#### EXERCISE:
Check every line of the data for the string "uitlaten" and copy the ones that have it.

MATERIALS PROVIDED START

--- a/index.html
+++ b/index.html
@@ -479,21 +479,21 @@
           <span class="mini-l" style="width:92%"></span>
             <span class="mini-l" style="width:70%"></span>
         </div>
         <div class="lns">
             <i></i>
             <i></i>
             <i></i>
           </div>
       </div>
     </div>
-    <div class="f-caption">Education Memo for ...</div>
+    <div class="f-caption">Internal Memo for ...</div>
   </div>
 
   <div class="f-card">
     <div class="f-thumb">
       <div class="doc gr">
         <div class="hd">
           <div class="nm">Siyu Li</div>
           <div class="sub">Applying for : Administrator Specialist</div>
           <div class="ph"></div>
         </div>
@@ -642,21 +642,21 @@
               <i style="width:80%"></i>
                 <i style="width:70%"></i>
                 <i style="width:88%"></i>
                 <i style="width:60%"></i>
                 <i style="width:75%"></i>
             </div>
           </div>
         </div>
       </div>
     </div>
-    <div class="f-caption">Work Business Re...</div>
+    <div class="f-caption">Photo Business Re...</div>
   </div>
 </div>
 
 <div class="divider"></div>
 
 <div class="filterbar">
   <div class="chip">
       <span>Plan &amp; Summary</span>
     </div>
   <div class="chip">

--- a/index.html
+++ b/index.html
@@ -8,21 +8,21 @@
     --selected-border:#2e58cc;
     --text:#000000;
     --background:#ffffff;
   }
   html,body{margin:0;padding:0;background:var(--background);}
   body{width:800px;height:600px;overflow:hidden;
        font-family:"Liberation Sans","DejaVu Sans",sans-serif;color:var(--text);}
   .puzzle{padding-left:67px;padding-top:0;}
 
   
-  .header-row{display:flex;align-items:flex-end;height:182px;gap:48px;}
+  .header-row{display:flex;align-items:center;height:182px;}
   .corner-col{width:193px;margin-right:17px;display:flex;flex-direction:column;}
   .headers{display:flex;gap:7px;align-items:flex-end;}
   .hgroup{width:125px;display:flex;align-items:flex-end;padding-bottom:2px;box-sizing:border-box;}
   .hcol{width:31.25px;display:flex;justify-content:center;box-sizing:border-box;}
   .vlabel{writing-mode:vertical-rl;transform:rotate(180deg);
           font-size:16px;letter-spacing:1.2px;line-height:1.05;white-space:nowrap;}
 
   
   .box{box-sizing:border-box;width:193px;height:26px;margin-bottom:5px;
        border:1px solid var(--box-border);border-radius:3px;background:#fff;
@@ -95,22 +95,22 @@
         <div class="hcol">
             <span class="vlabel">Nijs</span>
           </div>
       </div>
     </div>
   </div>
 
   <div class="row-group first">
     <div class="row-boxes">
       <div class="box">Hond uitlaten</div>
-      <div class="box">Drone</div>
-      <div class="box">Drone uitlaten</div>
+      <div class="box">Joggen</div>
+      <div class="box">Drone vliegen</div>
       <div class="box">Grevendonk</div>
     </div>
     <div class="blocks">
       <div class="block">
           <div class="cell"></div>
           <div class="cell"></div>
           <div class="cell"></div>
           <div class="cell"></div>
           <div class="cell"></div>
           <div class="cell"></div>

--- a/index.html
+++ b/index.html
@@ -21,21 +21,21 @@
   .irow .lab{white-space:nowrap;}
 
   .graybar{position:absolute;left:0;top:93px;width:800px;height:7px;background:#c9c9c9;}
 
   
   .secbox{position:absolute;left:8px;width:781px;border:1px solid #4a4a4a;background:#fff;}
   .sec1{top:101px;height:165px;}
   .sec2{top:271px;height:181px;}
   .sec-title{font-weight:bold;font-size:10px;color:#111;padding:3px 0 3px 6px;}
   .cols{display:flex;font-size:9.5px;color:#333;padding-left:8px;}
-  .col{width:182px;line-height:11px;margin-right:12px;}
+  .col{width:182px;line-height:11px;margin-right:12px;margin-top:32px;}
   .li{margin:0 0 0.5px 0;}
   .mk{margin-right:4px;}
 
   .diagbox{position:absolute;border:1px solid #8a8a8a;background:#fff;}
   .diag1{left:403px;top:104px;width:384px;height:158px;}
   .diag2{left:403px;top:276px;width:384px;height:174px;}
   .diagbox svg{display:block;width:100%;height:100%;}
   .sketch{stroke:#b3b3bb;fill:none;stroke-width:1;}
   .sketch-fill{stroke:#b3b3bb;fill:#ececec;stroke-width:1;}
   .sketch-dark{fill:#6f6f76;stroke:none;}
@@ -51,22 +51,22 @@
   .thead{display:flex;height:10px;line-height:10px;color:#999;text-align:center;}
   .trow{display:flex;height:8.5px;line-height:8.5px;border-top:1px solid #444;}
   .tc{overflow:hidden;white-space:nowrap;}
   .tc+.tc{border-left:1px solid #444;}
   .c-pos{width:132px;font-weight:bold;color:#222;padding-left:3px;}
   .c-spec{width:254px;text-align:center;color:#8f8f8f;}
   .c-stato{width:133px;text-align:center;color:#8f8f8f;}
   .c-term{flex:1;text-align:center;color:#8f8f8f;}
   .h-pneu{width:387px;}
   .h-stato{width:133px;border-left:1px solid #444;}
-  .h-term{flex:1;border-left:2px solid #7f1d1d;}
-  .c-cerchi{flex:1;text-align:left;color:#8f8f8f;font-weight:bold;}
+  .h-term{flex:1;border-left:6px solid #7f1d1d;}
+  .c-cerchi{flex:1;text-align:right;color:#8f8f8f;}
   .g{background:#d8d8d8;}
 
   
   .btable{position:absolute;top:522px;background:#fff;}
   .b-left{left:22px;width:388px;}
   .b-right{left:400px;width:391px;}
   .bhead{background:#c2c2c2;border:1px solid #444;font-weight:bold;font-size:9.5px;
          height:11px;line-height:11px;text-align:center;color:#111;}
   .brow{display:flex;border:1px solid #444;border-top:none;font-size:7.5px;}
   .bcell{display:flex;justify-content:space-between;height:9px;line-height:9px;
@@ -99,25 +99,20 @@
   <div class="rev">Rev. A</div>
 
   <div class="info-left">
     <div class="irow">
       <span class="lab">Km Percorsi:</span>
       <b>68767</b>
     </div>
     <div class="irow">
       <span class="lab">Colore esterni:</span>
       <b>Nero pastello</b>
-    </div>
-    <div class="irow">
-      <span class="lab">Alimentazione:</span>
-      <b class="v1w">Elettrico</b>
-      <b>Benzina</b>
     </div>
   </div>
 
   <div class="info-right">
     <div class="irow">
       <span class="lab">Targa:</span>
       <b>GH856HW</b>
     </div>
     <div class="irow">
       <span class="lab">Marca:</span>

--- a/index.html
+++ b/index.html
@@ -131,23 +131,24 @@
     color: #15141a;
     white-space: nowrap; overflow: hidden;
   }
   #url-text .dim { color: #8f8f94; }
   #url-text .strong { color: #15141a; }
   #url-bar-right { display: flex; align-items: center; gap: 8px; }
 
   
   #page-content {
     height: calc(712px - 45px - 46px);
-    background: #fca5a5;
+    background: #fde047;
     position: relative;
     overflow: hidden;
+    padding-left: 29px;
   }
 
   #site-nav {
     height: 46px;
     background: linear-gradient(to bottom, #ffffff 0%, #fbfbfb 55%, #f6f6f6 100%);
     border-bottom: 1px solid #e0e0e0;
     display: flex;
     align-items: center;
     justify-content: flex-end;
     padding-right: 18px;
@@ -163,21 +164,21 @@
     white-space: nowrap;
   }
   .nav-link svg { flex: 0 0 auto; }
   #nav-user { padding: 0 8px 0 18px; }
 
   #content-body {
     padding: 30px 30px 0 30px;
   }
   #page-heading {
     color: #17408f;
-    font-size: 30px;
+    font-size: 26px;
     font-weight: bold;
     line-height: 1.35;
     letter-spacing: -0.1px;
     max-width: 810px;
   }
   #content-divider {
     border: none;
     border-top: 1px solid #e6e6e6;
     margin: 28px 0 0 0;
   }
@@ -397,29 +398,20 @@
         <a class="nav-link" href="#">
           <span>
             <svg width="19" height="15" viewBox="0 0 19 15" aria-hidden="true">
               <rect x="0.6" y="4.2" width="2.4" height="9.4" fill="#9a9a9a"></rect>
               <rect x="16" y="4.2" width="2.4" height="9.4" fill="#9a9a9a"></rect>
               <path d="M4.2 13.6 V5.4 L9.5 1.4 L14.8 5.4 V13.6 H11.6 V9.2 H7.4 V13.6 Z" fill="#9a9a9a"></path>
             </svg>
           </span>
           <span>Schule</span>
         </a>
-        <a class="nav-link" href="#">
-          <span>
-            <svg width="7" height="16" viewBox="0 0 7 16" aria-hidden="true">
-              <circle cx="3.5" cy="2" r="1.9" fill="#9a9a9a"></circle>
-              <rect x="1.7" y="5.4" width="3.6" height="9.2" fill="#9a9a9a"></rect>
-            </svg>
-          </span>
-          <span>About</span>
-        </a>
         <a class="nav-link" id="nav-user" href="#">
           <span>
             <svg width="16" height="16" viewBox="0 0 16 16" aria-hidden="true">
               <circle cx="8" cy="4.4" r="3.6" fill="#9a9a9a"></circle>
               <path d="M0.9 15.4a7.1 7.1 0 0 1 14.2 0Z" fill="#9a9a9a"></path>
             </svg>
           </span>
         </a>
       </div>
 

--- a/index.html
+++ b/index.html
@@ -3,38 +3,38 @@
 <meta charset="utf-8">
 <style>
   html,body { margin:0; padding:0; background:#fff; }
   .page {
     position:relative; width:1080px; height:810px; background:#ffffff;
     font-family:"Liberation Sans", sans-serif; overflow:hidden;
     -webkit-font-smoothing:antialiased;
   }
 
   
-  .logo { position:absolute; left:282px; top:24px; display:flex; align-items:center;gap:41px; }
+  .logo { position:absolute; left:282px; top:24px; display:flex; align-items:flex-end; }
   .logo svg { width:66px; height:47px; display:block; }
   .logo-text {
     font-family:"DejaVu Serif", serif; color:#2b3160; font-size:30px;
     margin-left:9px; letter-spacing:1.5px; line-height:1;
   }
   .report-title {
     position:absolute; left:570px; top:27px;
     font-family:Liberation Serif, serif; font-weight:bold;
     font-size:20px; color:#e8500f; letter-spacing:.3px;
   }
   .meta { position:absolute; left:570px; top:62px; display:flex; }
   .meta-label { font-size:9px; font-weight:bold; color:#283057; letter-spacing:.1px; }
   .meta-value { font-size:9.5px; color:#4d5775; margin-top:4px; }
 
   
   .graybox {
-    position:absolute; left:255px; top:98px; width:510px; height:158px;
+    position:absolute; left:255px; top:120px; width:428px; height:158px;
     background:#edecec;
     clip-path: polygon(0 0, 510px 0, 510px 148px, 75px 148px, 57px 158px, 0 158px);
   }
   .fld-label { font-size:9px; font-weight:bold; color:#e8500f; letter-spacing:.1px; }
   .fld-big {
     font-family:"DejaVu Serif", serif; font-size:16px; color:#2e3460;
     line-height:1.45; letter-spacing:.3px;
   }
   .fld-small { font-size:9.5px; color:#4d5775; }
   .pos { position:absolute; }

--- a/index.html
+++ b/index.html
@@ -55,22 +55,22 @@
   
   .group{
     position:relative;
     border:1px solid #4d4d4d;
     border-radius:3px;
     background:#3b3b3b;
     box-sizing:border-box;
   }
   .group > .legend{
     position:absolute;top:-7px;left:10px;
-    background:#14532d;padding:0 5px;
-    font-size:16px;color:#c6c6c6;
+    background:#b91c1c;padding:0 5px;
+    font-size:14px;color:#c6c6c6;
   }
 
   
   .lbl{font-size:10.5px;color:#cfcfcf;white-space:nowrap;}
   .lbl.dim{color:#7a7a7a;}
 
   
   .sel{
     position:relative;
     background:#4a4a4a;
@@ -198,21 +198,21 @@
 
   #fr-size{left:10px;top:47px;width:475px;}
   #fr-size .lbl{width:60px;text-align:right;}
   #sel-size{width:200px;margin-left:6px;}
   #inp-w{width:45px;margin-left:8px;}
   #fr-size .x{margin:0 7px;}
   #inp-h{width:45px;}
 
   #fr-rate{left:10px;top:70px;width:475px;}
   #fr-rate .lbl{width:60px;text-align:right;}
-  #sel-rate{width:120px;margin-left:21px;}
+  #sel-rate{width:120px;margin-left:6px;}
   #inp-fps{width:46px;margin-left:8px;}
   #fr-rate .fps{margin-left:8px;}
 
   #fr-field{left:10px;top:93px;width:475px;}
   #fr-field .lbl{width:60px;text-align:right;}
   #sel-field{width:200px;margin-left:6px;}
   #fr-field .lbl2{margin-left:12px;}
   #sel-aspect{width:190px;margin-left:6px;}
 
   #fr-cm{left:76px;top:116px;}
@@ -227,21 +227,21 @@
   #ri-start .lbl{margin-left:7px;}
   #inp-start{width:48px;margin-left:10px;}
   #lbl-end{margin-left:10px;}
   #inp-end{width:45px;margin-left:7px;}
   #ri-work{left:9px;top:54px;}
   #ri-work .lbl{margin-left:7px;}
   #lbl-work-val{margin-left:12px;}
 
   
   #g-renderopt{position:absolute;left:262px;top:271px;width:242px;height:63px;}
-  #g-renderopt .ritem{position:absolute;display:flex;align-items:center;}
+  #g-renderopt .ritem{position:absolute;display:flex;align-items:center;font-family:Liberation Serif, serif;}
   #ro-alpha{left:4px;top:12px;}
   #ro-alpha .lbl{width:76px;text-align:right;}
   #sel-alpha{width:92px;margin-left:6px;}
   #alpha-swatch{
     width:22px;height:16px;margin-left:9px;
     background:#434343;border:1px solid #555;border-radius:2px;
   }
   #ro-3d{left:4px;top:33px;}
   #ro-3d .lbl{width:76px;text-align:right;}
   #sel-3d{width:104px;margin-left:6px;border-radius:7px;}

MATERIALS PROVIDED END

#### WRITTEN REPLY:
       <div class="box">Hond uitlaten</div>
-      <div class="box">Drone uitlaten</div>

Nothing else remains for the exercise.